Bien que je me sois donné ici pour tâche, sinon pour
mission, d'initier l'amateur aux seules pêches côtières à pied,
c'est-à-dire sans barque et ... sans eau (ou presque), bien que, par
ailleurs, nous soyons loin d'avoir épuisé la liste des trésors salés de
cueillette courante, il me prend aujourd'hui fantaisie, de vous toucher deux
mots du maquereau, poisson de haute mer.
Sans doute est-ce là un animal qu'on ne pêche qu'au large,
en principe à quelques milles du rivage, et surtout l'été. On le pique bien
plus souvent à l'hameçon qu'on ne le pêche au manet, et ce ferrage se pratique
particulièrement à la traîne. Autrement dit, le bateau armé pour ce travail se
déplace généralement par traits brisés, traînant derrière lui, de chaque bord,
deux lignes doubles d'un ingénieux agencement et labourant ainsi, en quelque
sorte, le champ humide où foisonne le maquereau.

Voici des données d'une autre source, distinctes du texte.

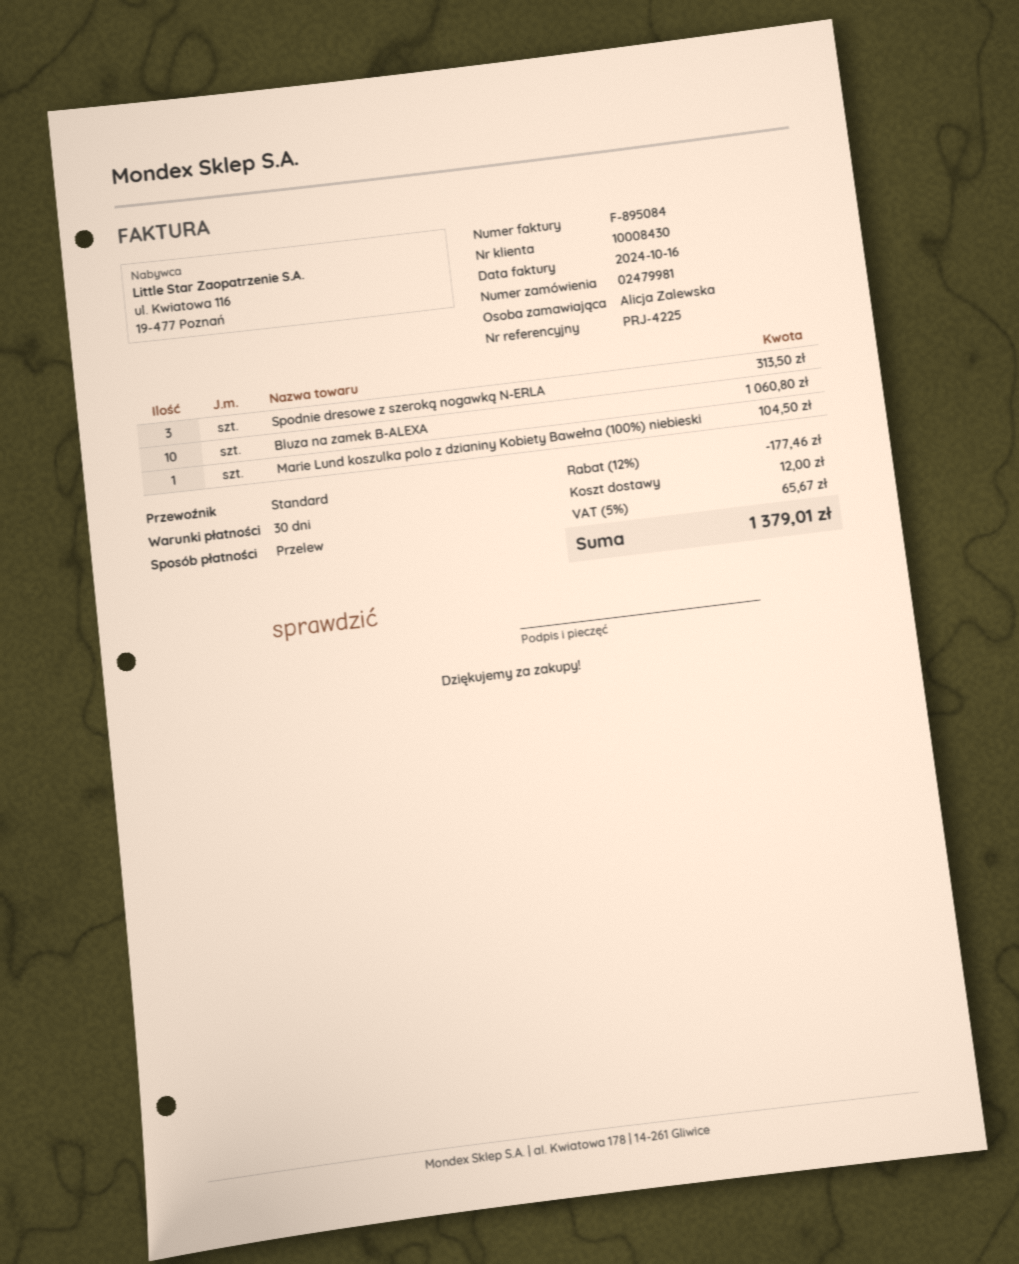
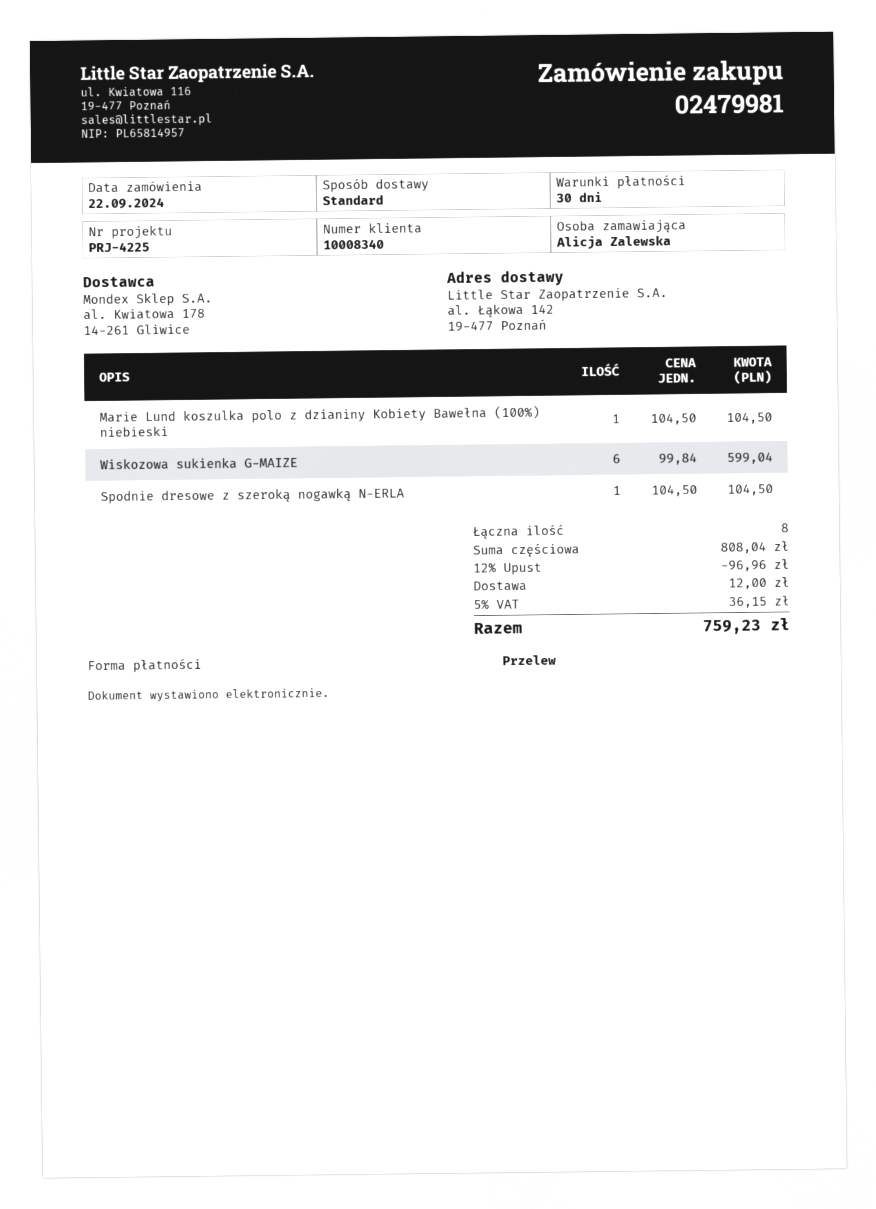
customer number: 10008430 -> 10008340
Spodnie dresowe z szeroką nogawką N-ERLA: 3 for 313.50 -> 1 for 104.50
Bluza na zamek B-ALEXA: 10 for 1060.80 -> none
Wiskozowa sukienka G-MAIZE: none -> 6 for 599.04
discount: 12% = 177.46 -> 12% = 96.96
tax: 5% = 65.67 -> 5% = 36.15
total: 1379.01 -> 759.23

Car, comme son compère d'hiver le hareng, le maquereau se
déplace en troupeaux extrêmement denses et chasse en colonne la blanchette, cet
alevin dont il se montre singulièrement friand. Lorsque les pêcheurs ont décelé
des bancs de blanchette, il est rare qu'ils ne découvrent pas à la suite des
bancs de maquereaux, plus nombreux encore : lorsque le maquereau se met
ainsi à « donner », on peut affirmer qu'il pullule.
Je sais bien qu'aux yeux et, avant tout, aux papilles des
gens de l'intérieur le maquereau ne passe pas pour un mets de roi. On le tient
souvent pour un poisson d'aussi basse classe que le hareng, et de renommée vulgaire.

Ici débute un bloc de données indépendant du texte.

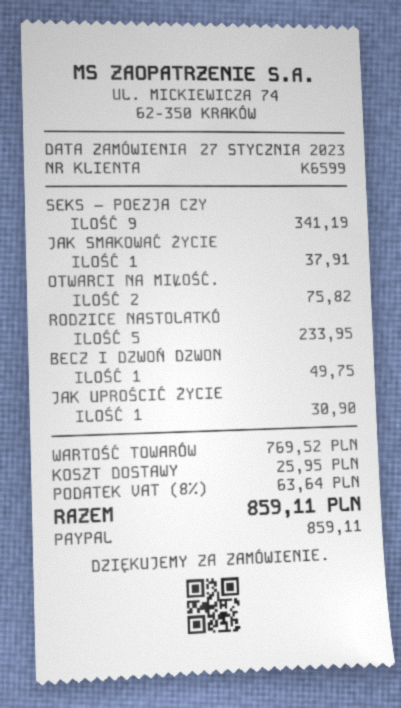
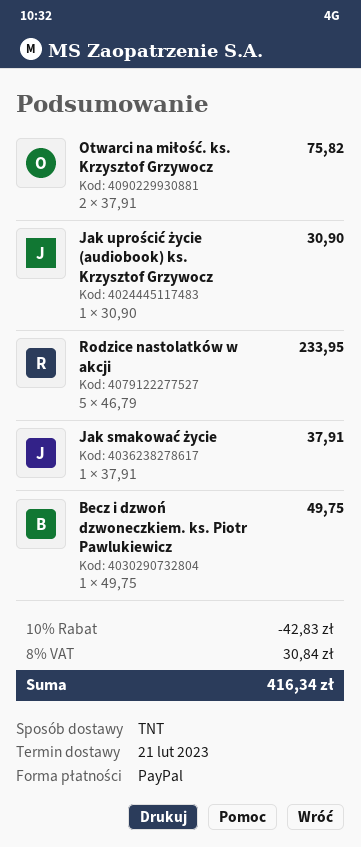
SEKS – POEZJA CZY: 9 for 341.19 -> none
discount: none -> 10% = 42.83
shipping: 25.95 -> none
tax: 8% = 63.64 -> 8% = 30.84
total: 859.11 -> 416.34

On lui reproche alors une saveur un peu forte et parfois une chair huileuse et
rance. Mais, si le maquereau semble discrédité auprès des gastronomes terriens,
leurs frères de fourchette, les gourmands du littoral n'ignorent point que le
maquereau ne mérite pas une telle réputation, et que, dans la mesure où il est
cuit et consommé au sortir de l'eau, il constitue en vérité un régal.
C'est que, plus encore que les autres poissons, et davantage
même que le hareng, le maquereau ne souffre ni le voyage ni la glace. Quelle
que soit la rapidité avec laquelle les mareyeurs le transportent aux halles ou
aux poissonneries de l'intérieur, qu'ils l'acheminent en wagons frigorifiques
ou en camions réfrigérés, le seul contact de la glace, comme le temps qui s'écoule
entre le moment de la pêche et celui de la cuisson adultèrent terriblement sa
saveur, sans du reste compromettre en aucune manière ses qualités alimentaires.

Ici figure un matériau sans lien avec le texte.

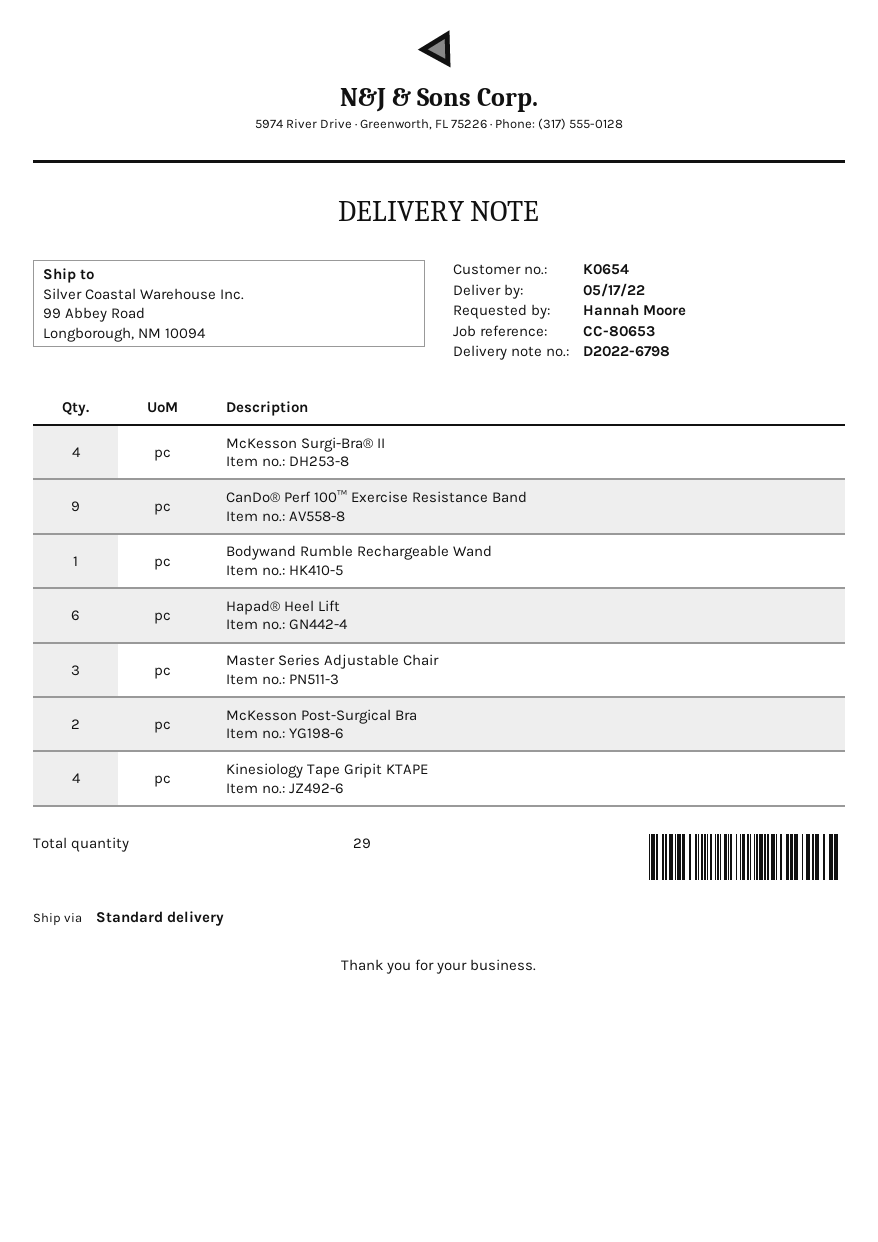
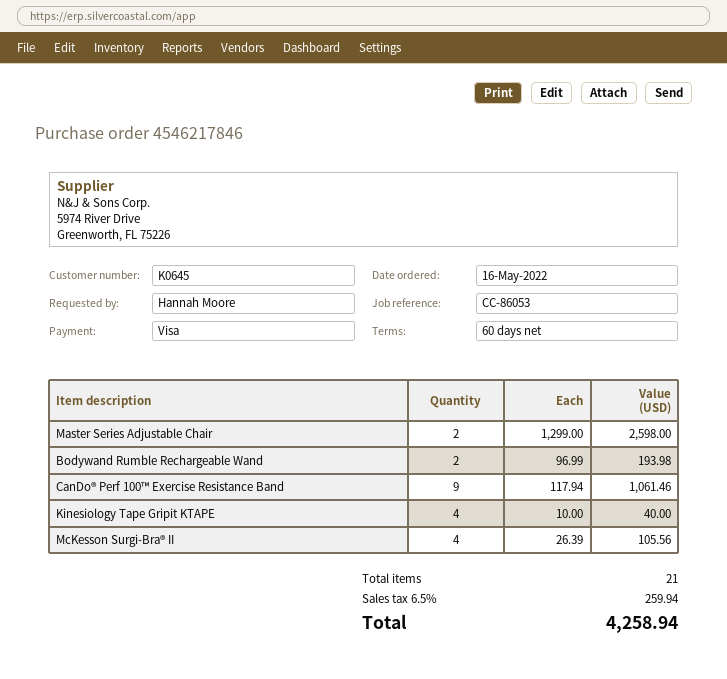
customer number: K0654 -> K0645
reference: CC-80653 -> CC-86053
Bodywand Rumble Rechargeable Wand: 1 -> 2
Hapad® Heel Lift: 6 -> none
Master Series Adjustable Chair: 3 -> 2
McKesson Post-Surgical Bra: 2 -> none
total quantity: 29 -> 21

Savourer un maquereau grillé sur le pont même de la barque de pêche (ou cuit à
la « bonne eau ») quelques minutes après sa très brève agonie — ce
poisson ne survit à sa capture que de brefs instants, — ou le consommer après
douze heures de voyage, c'est comparer successivement le jour et la nuit, ou
boire de la piquette après le plus savoureux des bourgognes.
Pourtant, la chair du maquereau n'est pas de celles qui « tournent »,
lorsque son transport s'effectue dans d'honorables conditions de bonne
conservation et d'hygiène. Mais, pour reprendre l'image (fausse) de certain maître-coq,
c'est là un poisson qui n'aime pas le déplacement. Comme on le
comprendrait s'il pouvait prévoir le sort qui l'attend, une fois sorti de son
élément naturel !
S'il vous arrive de séjourner, au début de l'été, sur
quelque point du littoral où vient se perdre le maquereau, et ils sont
nombreux, qu'il s'agisse de la Manche ou de l'Atlantique, tâchez de vous faire
convier par quelque hauturier ami à une « partie » de cette nature :
vous n'y perdrez pas votre temps.
D'abord, parce que la pêche à la traîne est une des plus
pittoresques qui soient. Elle ne s'effectue que de jour et presque toujours par
temps chaud, généralement par mer calme, double avantage pour qui n'a pas le
pied réellement marin.
Ensuite parce que, si le maquereau abonde, il le fait avec
une générosité exempte de toute retenue. Le pêcheur vient à peine de détacher
la bête de l'hameçon, de reboëtter sa ligne (d'une lanière brillante découpée à
même les flancs d'une précédente victime) et d'immerger sa traîne qu'une
nouvelle proie se laisse prendre déjà. C'est presque une chaîne sans fin et il
n'est pas rare que des barques de quinze pieds, parfois doublées d'une plate
qui les suit en remorque, à quelque trente brasses, ne ramènent entre l'aube et
le crépuscule un millier d'unités — et parmi elles, souvent, quelques orphies
aux mêmes « enfers » (si j'ose risquer un tel à peu près comme un
aussi singulier néologisme).
Vous m'objecterez très vite, je le sens, qu'un monde sépare
le spectateur de l'acteur (sauf sur le terrain des sports, où la plupart des
soi-disant sportifs se contentent justement de regarder « travailler »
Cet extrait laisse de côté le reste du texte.